1 Mając więc takie obietnice, umiłowani, oczyśćmy siebie ze wszelkiej skazy ciała i ducha, dopełniając uświęcenia w bojaźni Bożej. 2 Przygarnijcie nas! Nikogo nie skrzywdziliśmy, nikogo nie zniszczyliśmy, nikogo nie wyzyskaliśmy. 3 Nie mówię, by osądzać. Już bowiem powiedziałem, że w sercach naszych jesteście, byśmy razem umierali i razem żyli. 4 Mam wielką śmiałość wobec was, jesteście też moją wielką chlubą. Jestem pełen pociechy, przepełnia mnie radość pośród wszelkich naszych utrapień.
Misja Tytusa
5 Bo gdy przybyliśmy do Macedonii, ciało nasze nie zaznało żadnego odpoczynku, lecz zewsząd doznaliśmy utrapień: z zewnątrz walki, od wewnątrz lęki. 6 Ale Pocieszyciel pokornych, Bóg, pocieszył nas przyjściem Tytusa. 7 Nie tylko jednak jego przybyciem, lecz także pocieszeniem, którego doznał pośród was, opowiadając nam o waszej tęsknocie, o waszym żalu, o waszej żarliwej trosce o mnie—tak że jeszcze bardziej się uradowałem. 8 Bo jeśli nawet zasmuciłem was listem, nie żałuję, [a] jeśli żałowałem, to widzę, że ten list tylko chwilowo was zasmucił. 9 Teraz raduję się nie [z tego], że zostaliście zasmuceni, tylko że smutek skłonił was do nawrócenia.

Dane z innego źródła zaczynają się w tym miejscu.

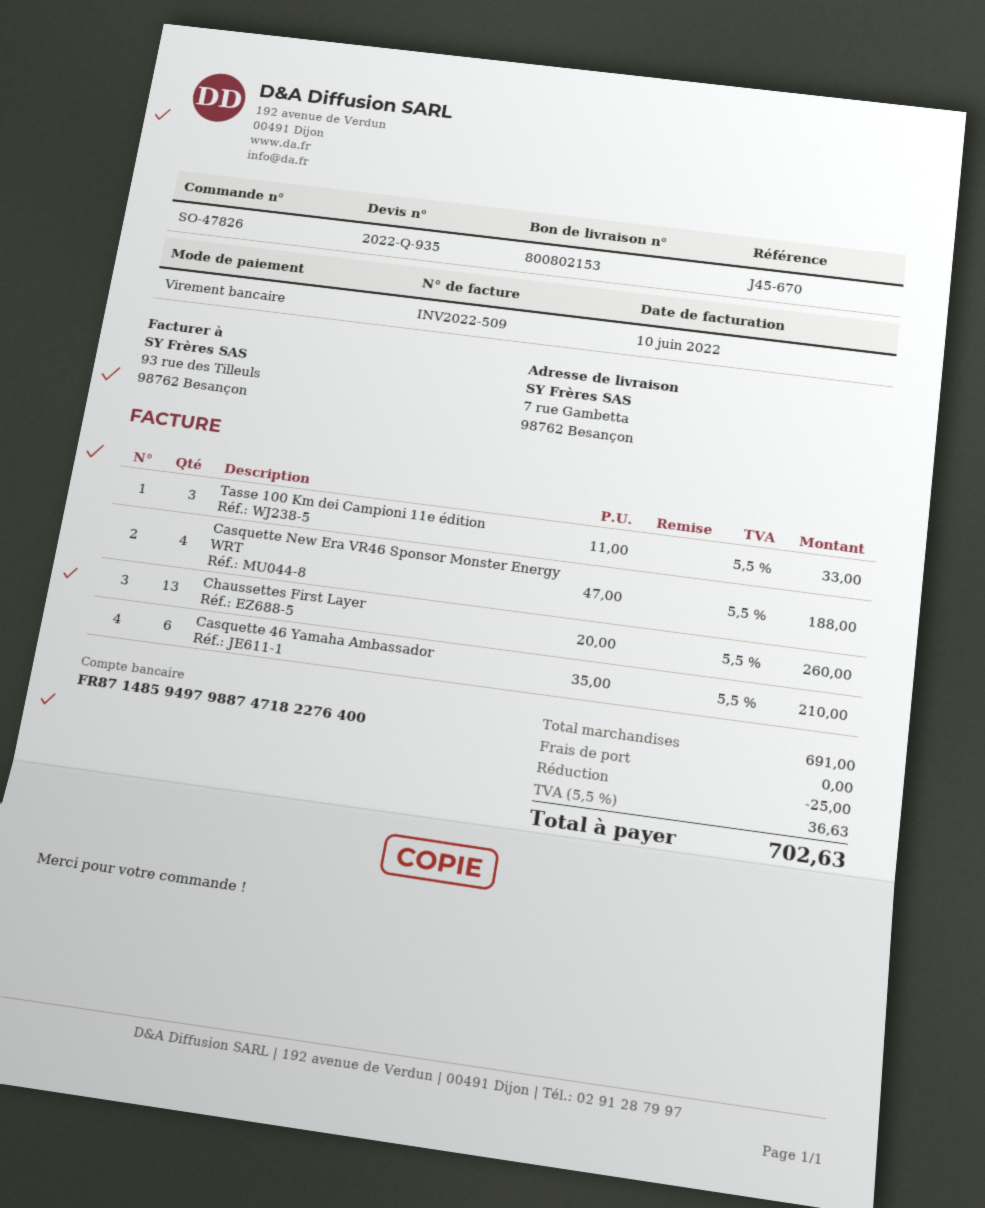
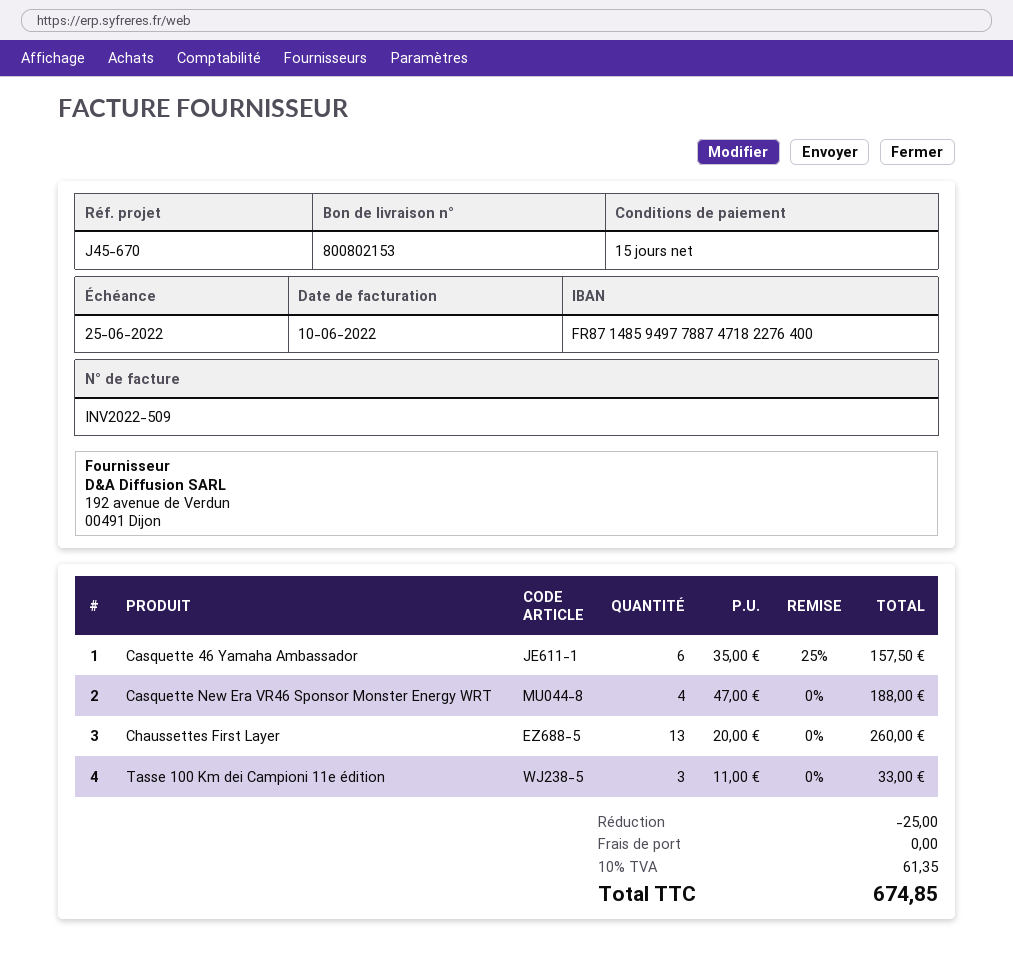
bank account: FR8714859497988747182276400 -> FR8714859497788747182276400
Casquette 46 Yamaha Ambassador: 6 x 35.00 = 210.00 -> 6 x 35.00 - 25% = 157.50
tax: 5.5% = 36.63 -> 10% = 61.35
total: 702.63 -> 674.85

Zasmuciliście się bowiem po Bożemu, tak że nie doznaliście od nas żadnego uszczerbku. 10 Albowiem nie żałuje się tego, że troska [o sprawy] Boże przez nawrócenie prowadzi ku zbawieniu, a troska [o sprawy] ziemskie powoduje śmierć. 11 To bowiem zatroskanie o sprawy Boże jakże wielką wzbudziło waszą gorliwość, jaką obronę, jakie oburzenie, jaką bojaźń, jaką tęsknotę, jaki zapał, jakie pragnienie sprawiedliwości. W ogóle okazaliście się nienaganni w tej sprawie. 12 Jeśli więc napisałem do was, to nie ze względu na tego, który wyrządził niesprawiedliwość, ani ze względu na tego, który doznał niesprawiedliwości, ale [ze względu na was], żeby okazała się przed Bogiem gorliwość wasza o nas. 13 Przez to zostaliśmy pocieszeni. A w tym pocieszeniu naszym ucieszyliśmy się jeszcze bardziej radością Tytusa, albowiem duch jego przez was wszystkich pokrzepiony został. 14 Bo jeśli czymkolwiek chlubiłem się wami przed nim, nie zostałem zawstydzony. Lecz jak zawsze prawdę mówiłem wam, tak i to, z czego chlubiliśmy się przed Tytusem, okazało się prawdą. 15 A wnętrze jego jeszcze bardziej lgnie do was, gdy wspomina oddanie was wszystkich, jak z bojaźnią i drżeniem przyjęliście go. 16 Raduję się, że we wszystkim śmiało mogę zdać się na was.